Diary of a midlife crisis.
This was going to be simple.
Just casually and caustically poke holes in a threadbare piece of thinking called "Why own when you can rent?" You may recognize the title as a play on real estate's old chestnut, "Why rent when you can own?"
"Why own when you can rent?" had been ensconced on the San Francisco Chronicle's Web site since September 2005, but I thought it was still timely. Not remarkable, certainly, just timely. From the first sentence—I'm making a killing in the housing market—as a renter—"Why own" is standard off-the-shelf bubble-think. But that's what I needed. Something typical, unoriginal, unremarkable.
Then I did a little research. Then I started peeling back the layers of meaning.
The writer of "Why own" will remain nameless because his identity isn't pertinent and because I'll shortly give him an identity that is. Some Googling would turn up a name you may not recognize despite a long and successful career in journalism. The Chronicle identifies him as "a senior writer for Business 2.0 and a journalism fellow at the German Marshall Fund". Poking around his Web site reveals thirteen years at The Wall Street Journal. He now "writes regularly for newspapers, magazines and journals, including Salon, Foreign Policy, the San Francisco Chronicle, the Wilson Quarterly, Fortune and Alternet". He's also "lectured on various campuses...(and) is a fellow at the Institute for Applied Economics at Johns Hopkins University."
In other words, the writer of "Why own" has carved out a nice niche as a professional Explainer, working for trusted name-brand media outlets. He may have attempted to explain to you some complex, nuanced aspect of "world affairs, immigration, race and identity and the dysfunctionalities and divisions in U.S. society" and, one would guess from his resume, business and economics. If he hasn't, one of his brethren has. Because while there's only one Decider, there are many Explainers. Many many Explainers. You depend on their sophistication and objectivity. When you read them, you feel the warm glow of the well-informed.
Let's outline in short-hand the highlights of "Why own". In some ways it's the latest in bubble-think. In others, it's the old old story.
Middle-aged Explainer coming out of divorce. As part of settlement, Middle-aged Explainer sells his share in "spacious Berkeley home". Middle-aged Explainer finds compelling reasons—"sky-high property taxes, mammoth mortgage"—not to invest proceeds in another house. Decides instead to cash out and "reap the benefits of renting".
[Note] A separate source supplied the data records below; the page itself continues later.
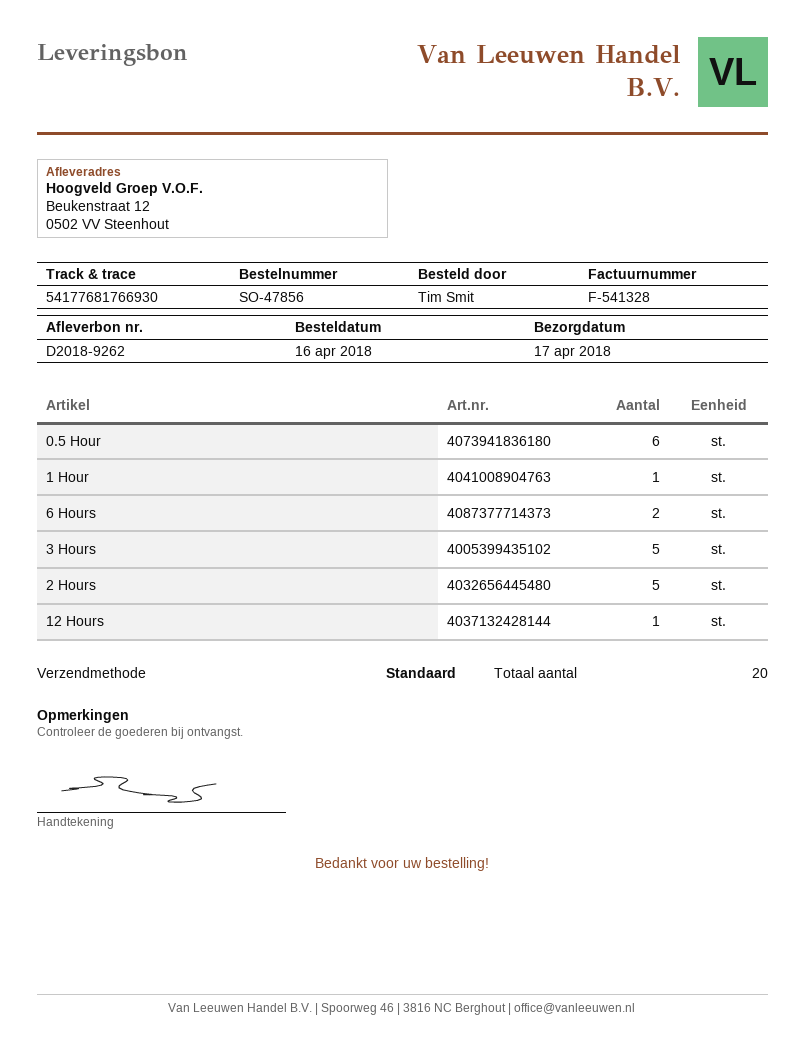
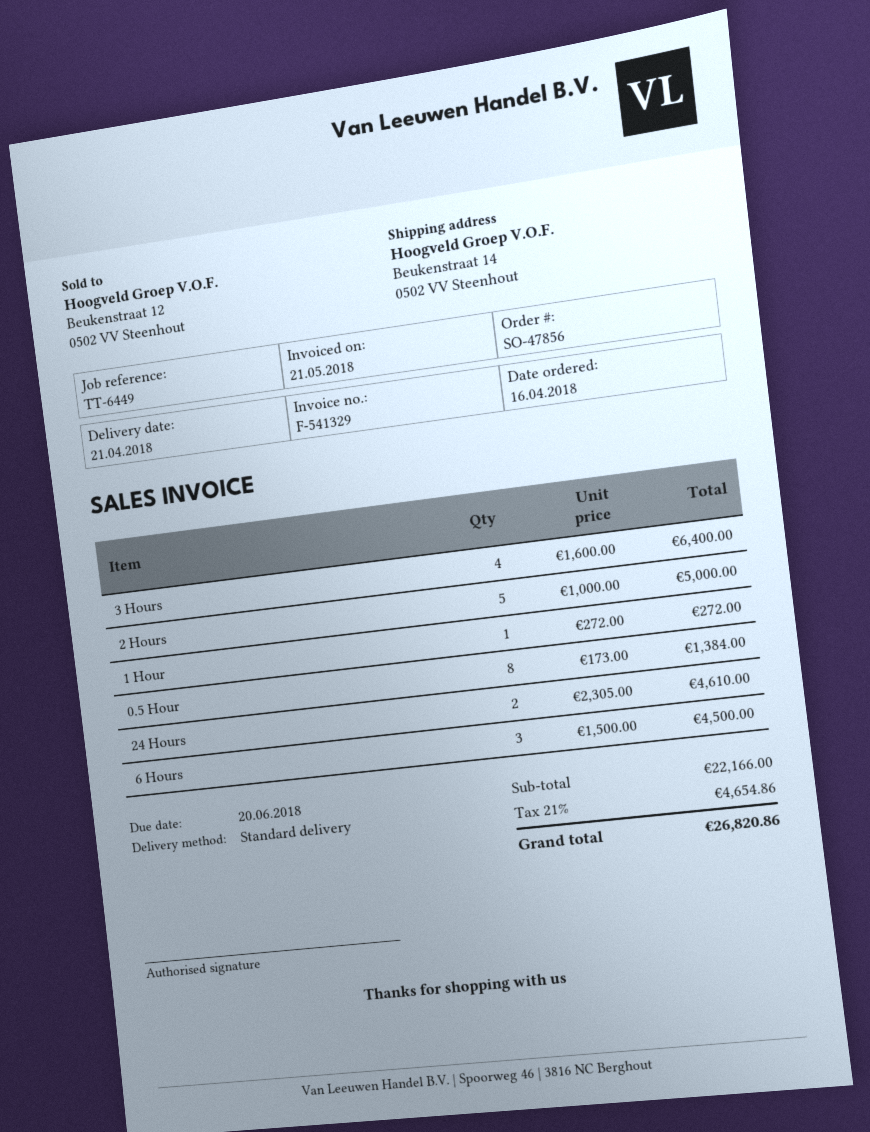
delivery date: 2018-04-17 -> 2018-04-21
invoice number: F-541328 -> F-541329
ship to: Beukenstraat 12, 0502 VV Steenhout -> Beukenstraat 14, 0502 VV Steenhout
0.5 Hour: 6 -> 8
6 Hours: 2 -> 3
3 Hours: 5 -> 4
12 Hours: 1 -> none
24 Hours: none -> 2

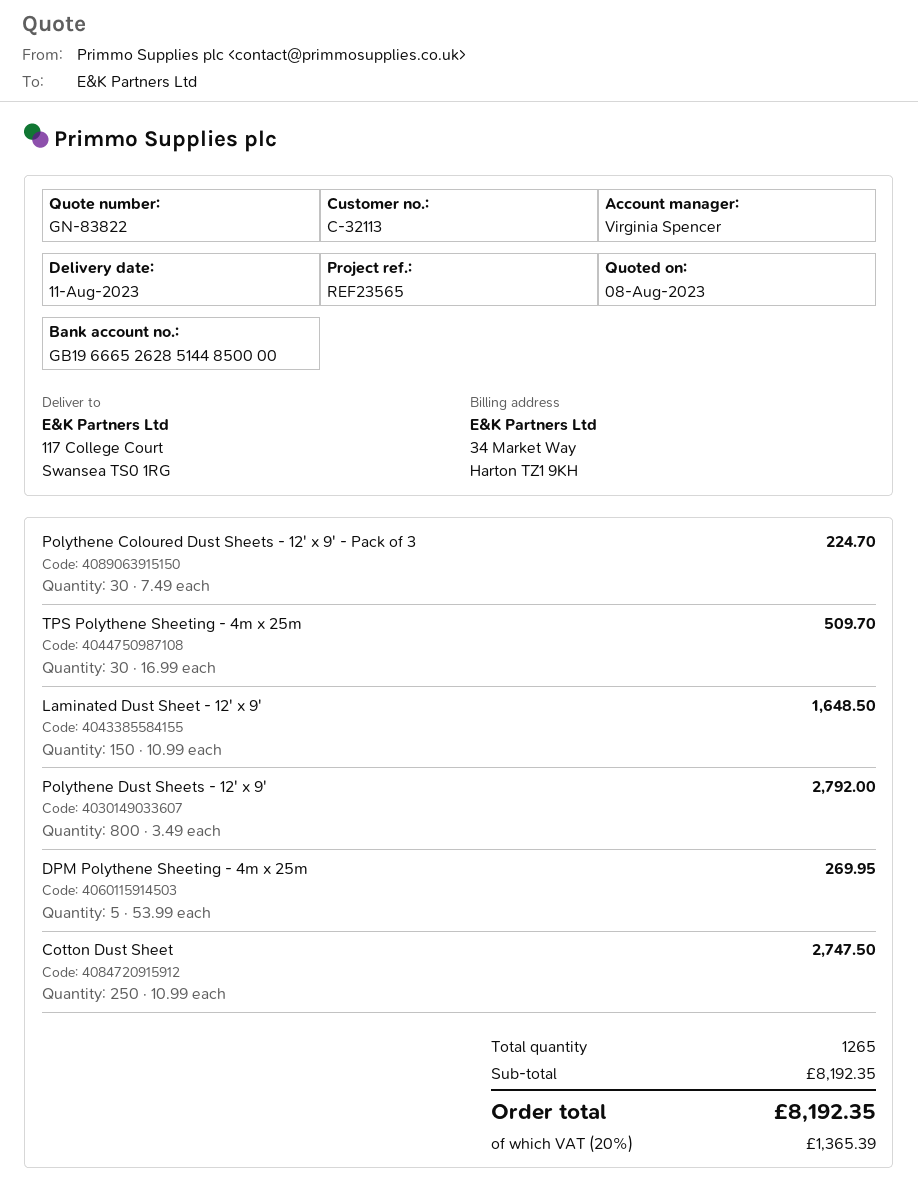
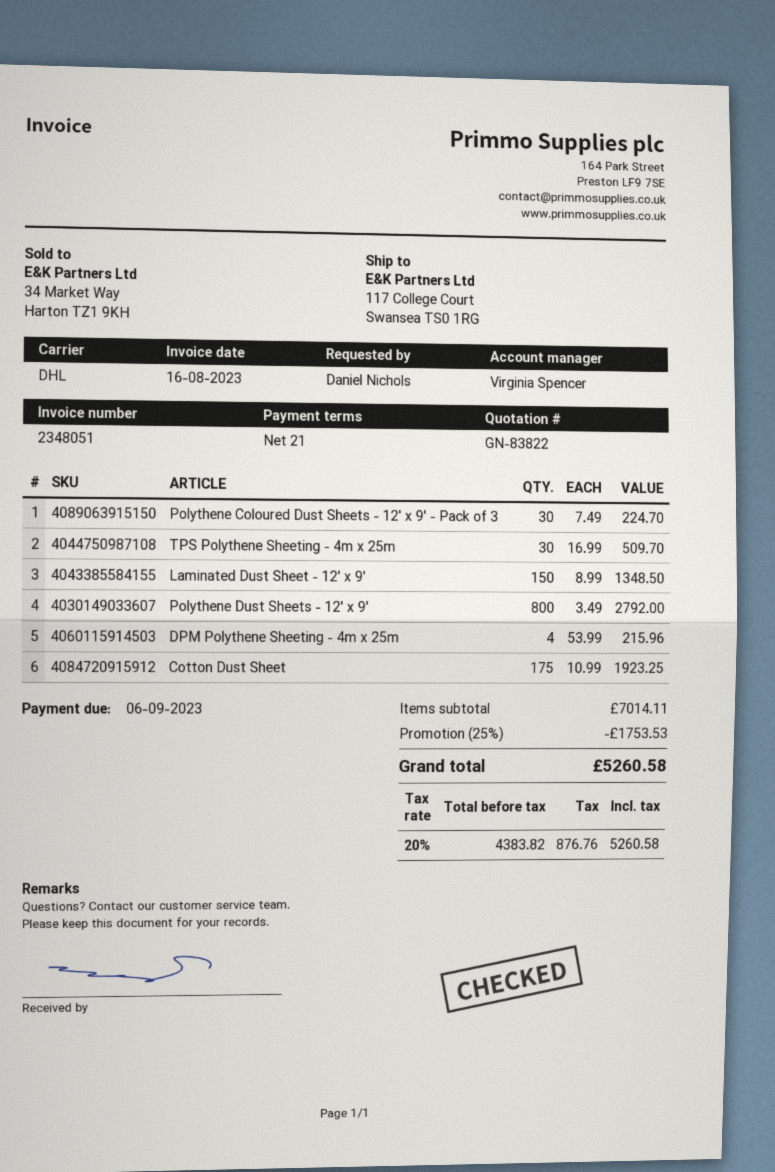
Laminated Dust Sheet - 12' x 9': 150 x 10.99 = 1648.50 -> 150 x 8.99 = 1348.50
DPM Polythene Sheeting - 4m x 25m: 5 x 53.99 = 269.95 -> 4 x 53.99 = 215.96
Cotton Dust Sheet: 250 x 10.99 = 2747.50 -> 175 x 10.99 = 1923.25
subtotal: 8192.35 -> 7014.11
discount: none -> 25% = 1753.53
tax: 20% = 1365.39 -> 20% = 876.76
total: 8192.35 -> 5260.58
Middle-aged Explainer decides that at age forty-nine he "loosely fit(s)" the profile of someone who should sell "investment" now before its value will "fade into thin air": someone "approaching retirement age" or with "a lot of equity in a home". Middle-aged Explainer aged forty-nine apparently pointing toward early retirement, apparently unaware that reverse mortgage allows older homeowner to withdraw most of equity while living in own home.
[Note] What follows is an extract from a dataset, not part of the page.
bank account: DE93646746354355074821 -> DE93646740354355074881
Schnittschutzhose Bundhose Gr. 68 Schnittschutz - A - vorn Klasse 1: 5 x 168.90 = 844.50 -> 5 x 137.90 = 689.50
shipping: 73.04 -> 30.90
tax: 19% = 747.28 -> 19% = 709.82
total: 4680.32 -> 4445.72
Middle-aged Explainer uses proceeds from fifteen years of homeownership to become "premier customer at Wells Fargo". Benefits of "premier customer" status not explained but left novelist-like for reader to imagine. Perhaps incorrigibly crusty manager cracks smile as Middle-aged Explainer saunters into branch.
Heroic-quest like, Middle-aged Explainer surmounts two challenges: 1) Denied full fruits of perspicacity because new spouse and two children from previous marriage rule out apartment, dictate "stand-alone house". 2) Berkeley "stand-alone" houses "didn't pencil out". Classic bubble-code for "I'm unwilling or unable to pay the freight".
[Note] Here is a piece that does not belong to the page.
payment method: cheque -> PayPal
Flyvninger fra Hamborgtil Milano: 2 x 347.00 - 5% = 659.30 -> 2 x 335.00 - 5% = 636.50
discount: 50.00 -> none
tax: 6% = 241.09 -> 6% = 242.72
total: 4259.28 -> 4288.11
Middle-aged Explainer forced to widen search to less-expensive cities. Middle-aged Explainer fails to explain why these cities less expensive. Reader too polite to ask. Besides, goal of Middle-aged Explainer is to "make a killing as a renter, not find the best possible house...".
Or best possible neighborhood. Middle-aged Explainer will now settle for "decent" neighborhood.
After intense but futile search, Middle-aged Explainer gets "exciting lead" on "stand-alone" house that shares yard with cottage. Cottage occupied by landlord, not conducive to renter hanky-panky, but rent cheap. Further upside is that landlord is Buddhist, and Buddhists "famous for honesty, tranquility and infinite patience". Middle-aged Explainer, looking for "more balance between the personal and the professional", rubs hands "selfishly" in anticipation of getting some of that fine Buddhist "honesty, tranquility and infinite patience". Reader wonders if one Buddhist's "infinite patience" about to be tested.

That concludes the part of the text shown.